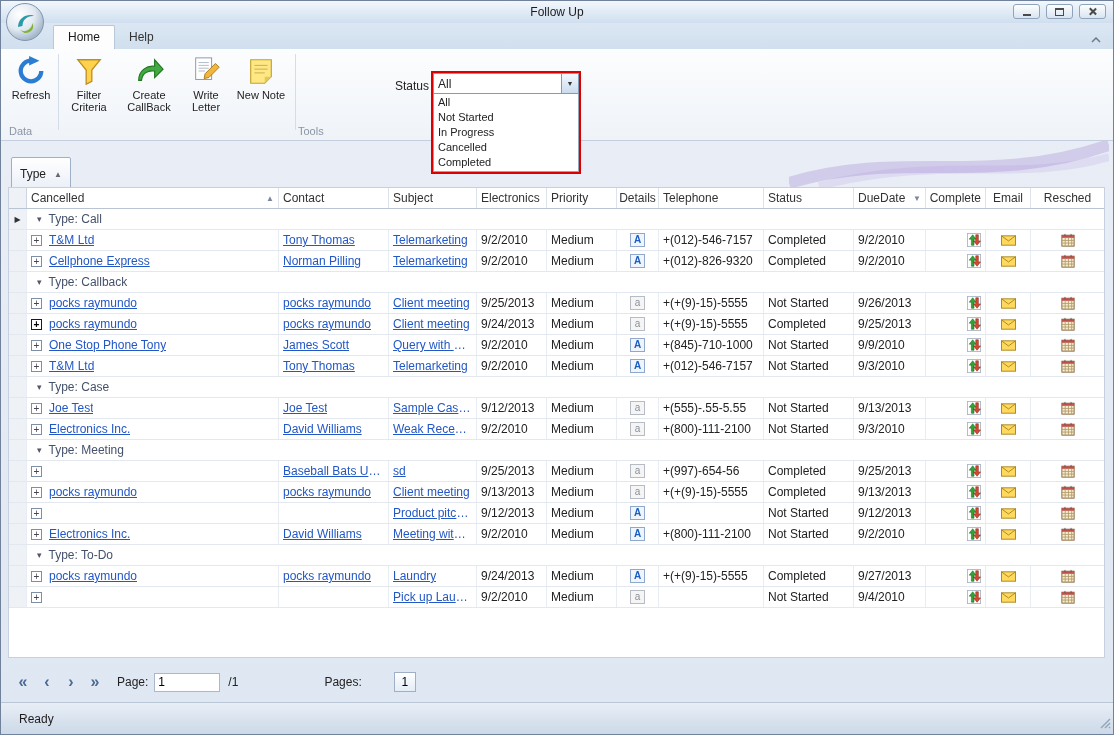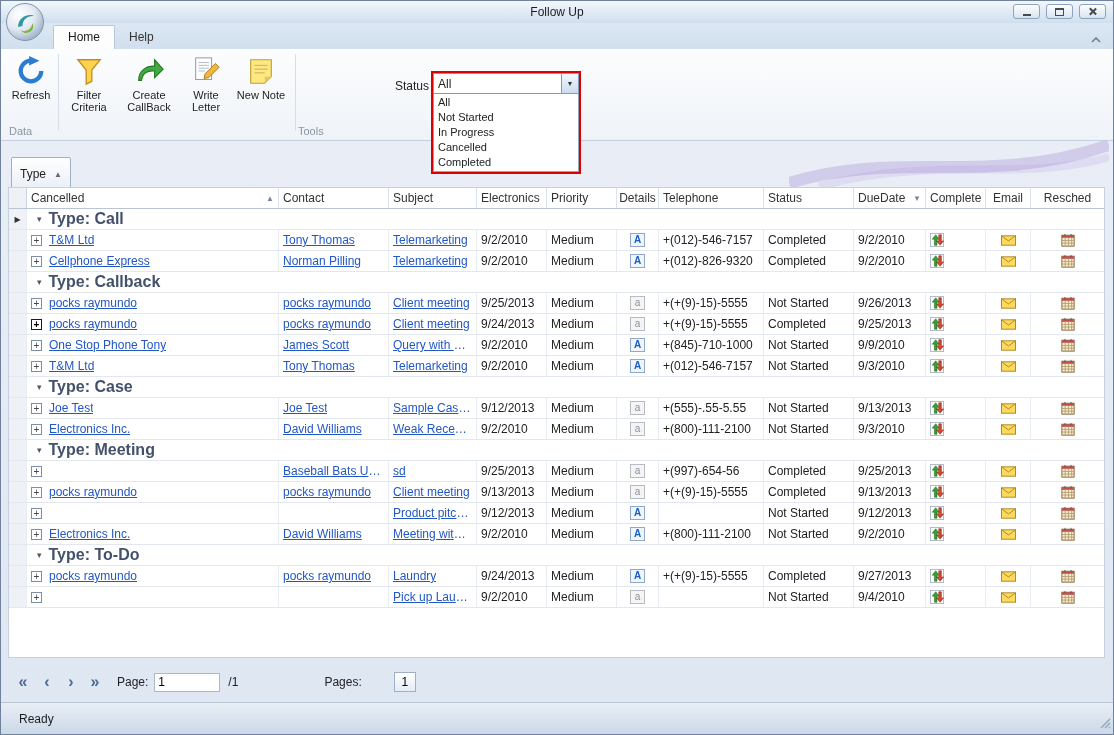"Complete" .c-complete { justify-content: flex-start -> flex-end }
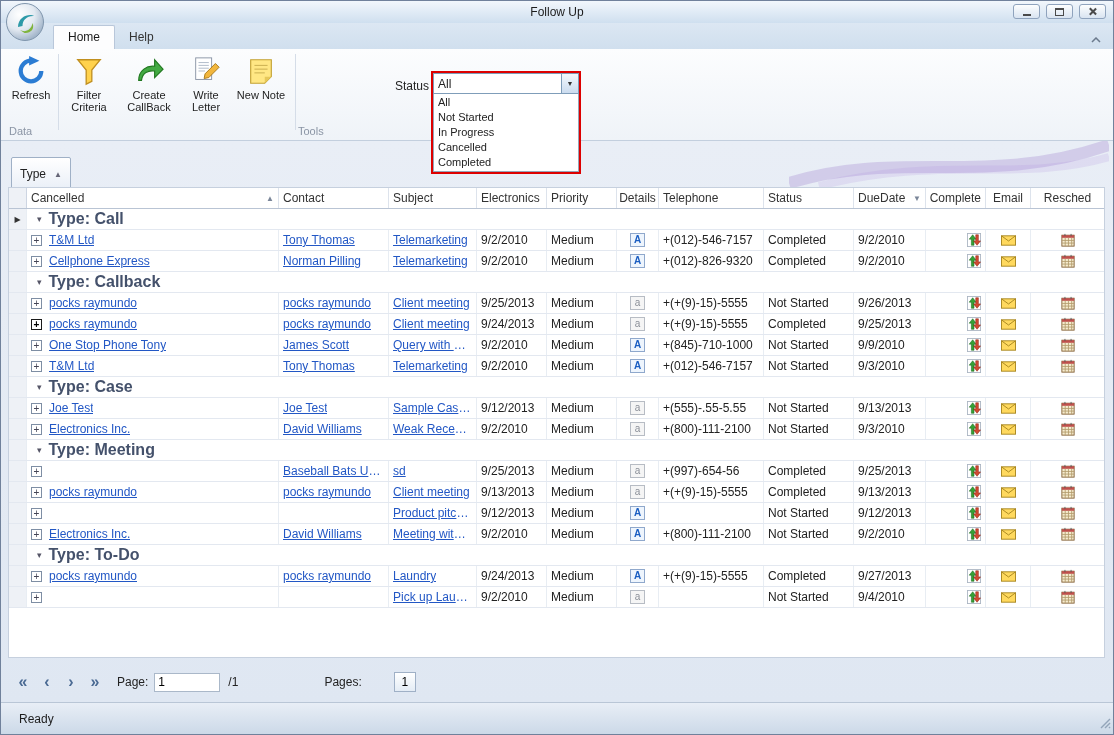"Type: Call" .glabel { font-size: 16px -> 12px; font-weight: bold -> normal }
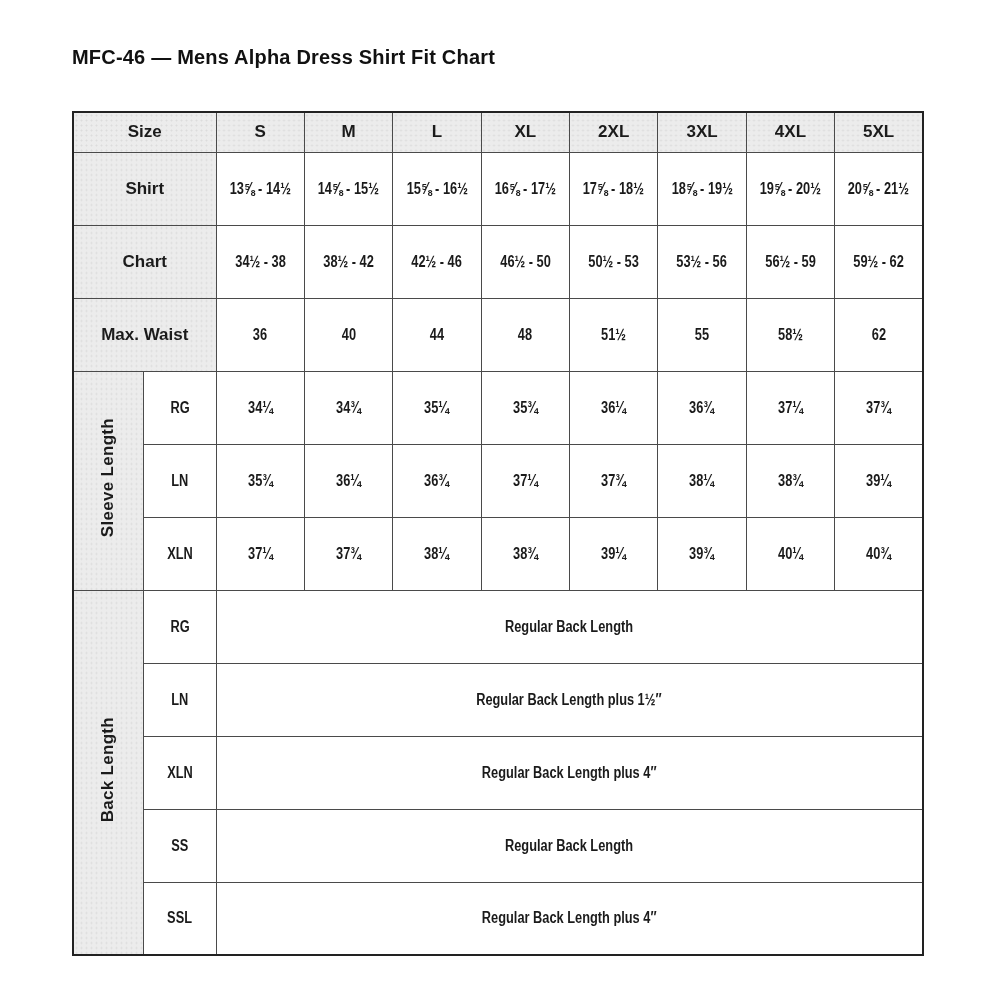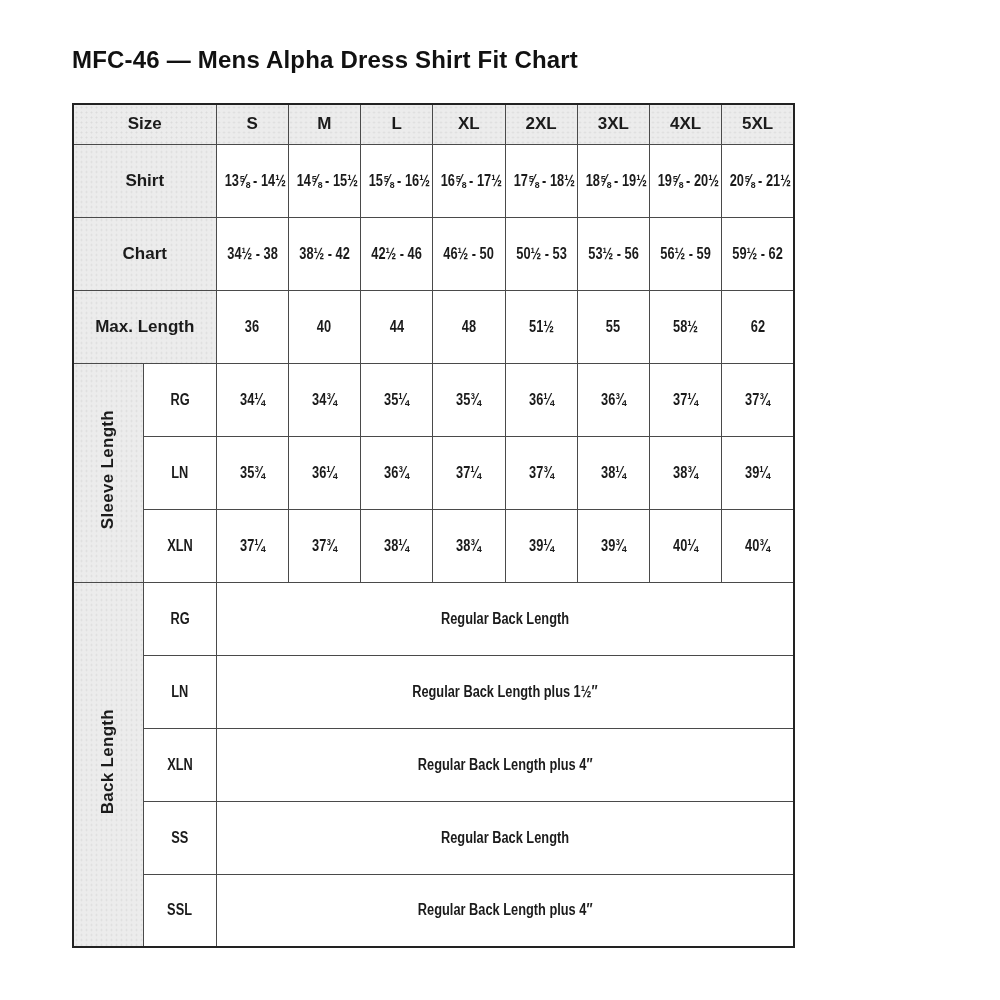"MFC-46 — Mens Alpha Dress" .title { font-size: 24px -> 20px }
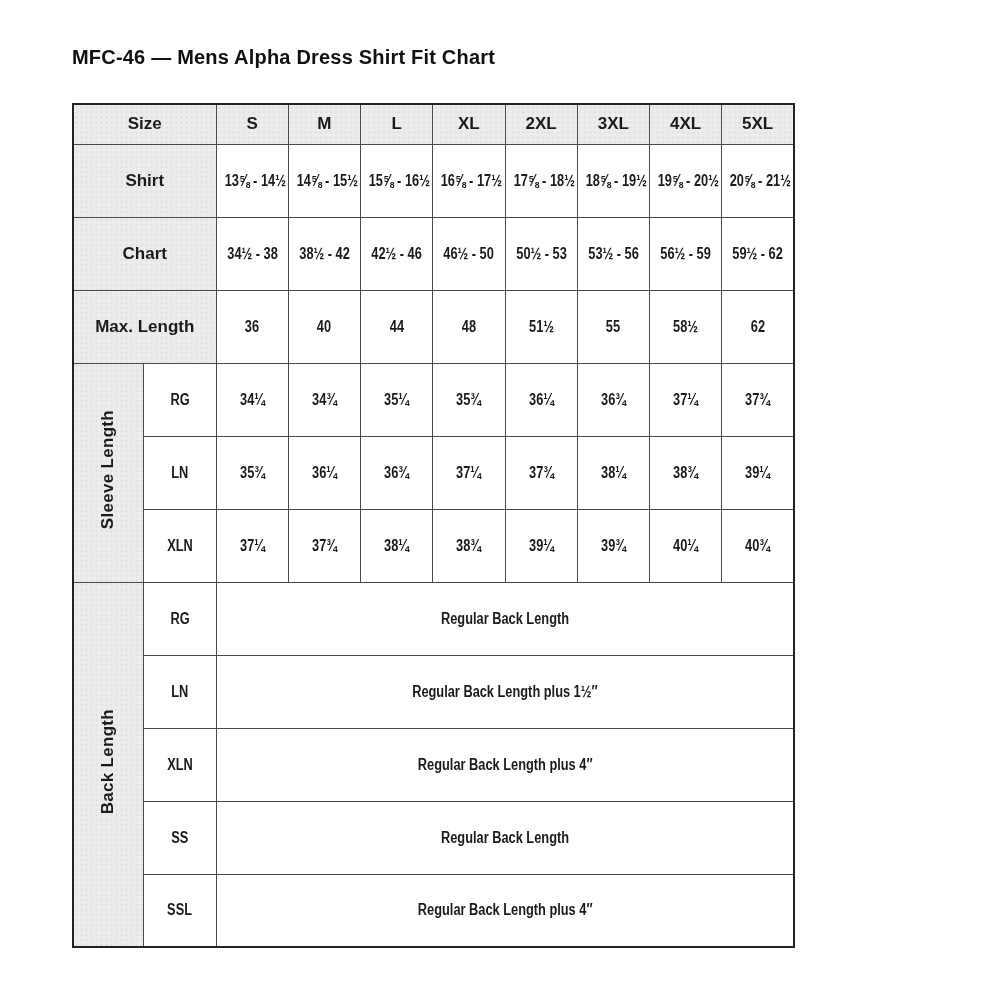"Size" table.fit { top: 103px -> 111px; width: 723px -> 852px }
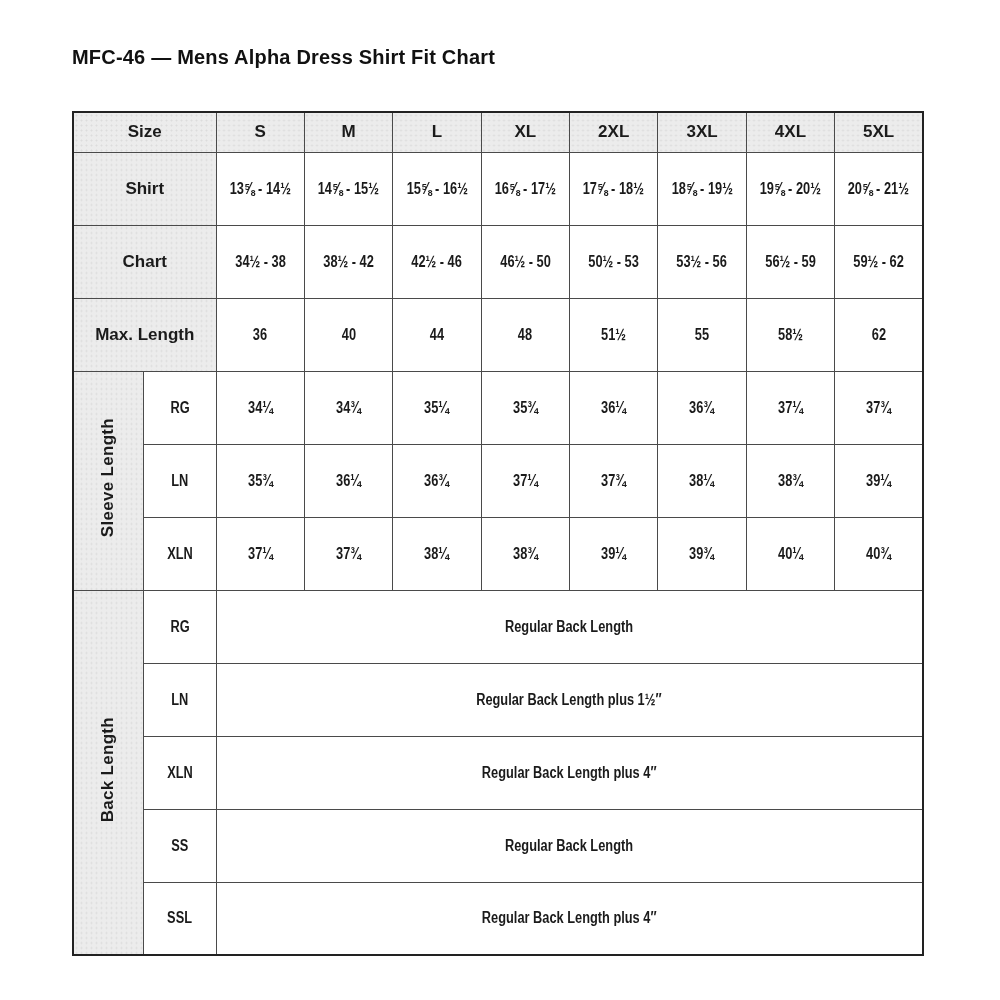"Max. Length" span.plain { text: Length -> Waist }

• • • • • • •

* [Exercise instructions] Output exactly the lines from the line with "font-size: 24px ->" to the last line of the records, including both, and leave every picture out.

* [Exercise response]
"MFC-46 — Mens Alpha Dress" .title { font-size: 24px -> 20px }
"Size" table.fit { top: 103px -> 111px; width: 723px -> 852px }
"Max. Length" span.plain { text: Length -> Waist }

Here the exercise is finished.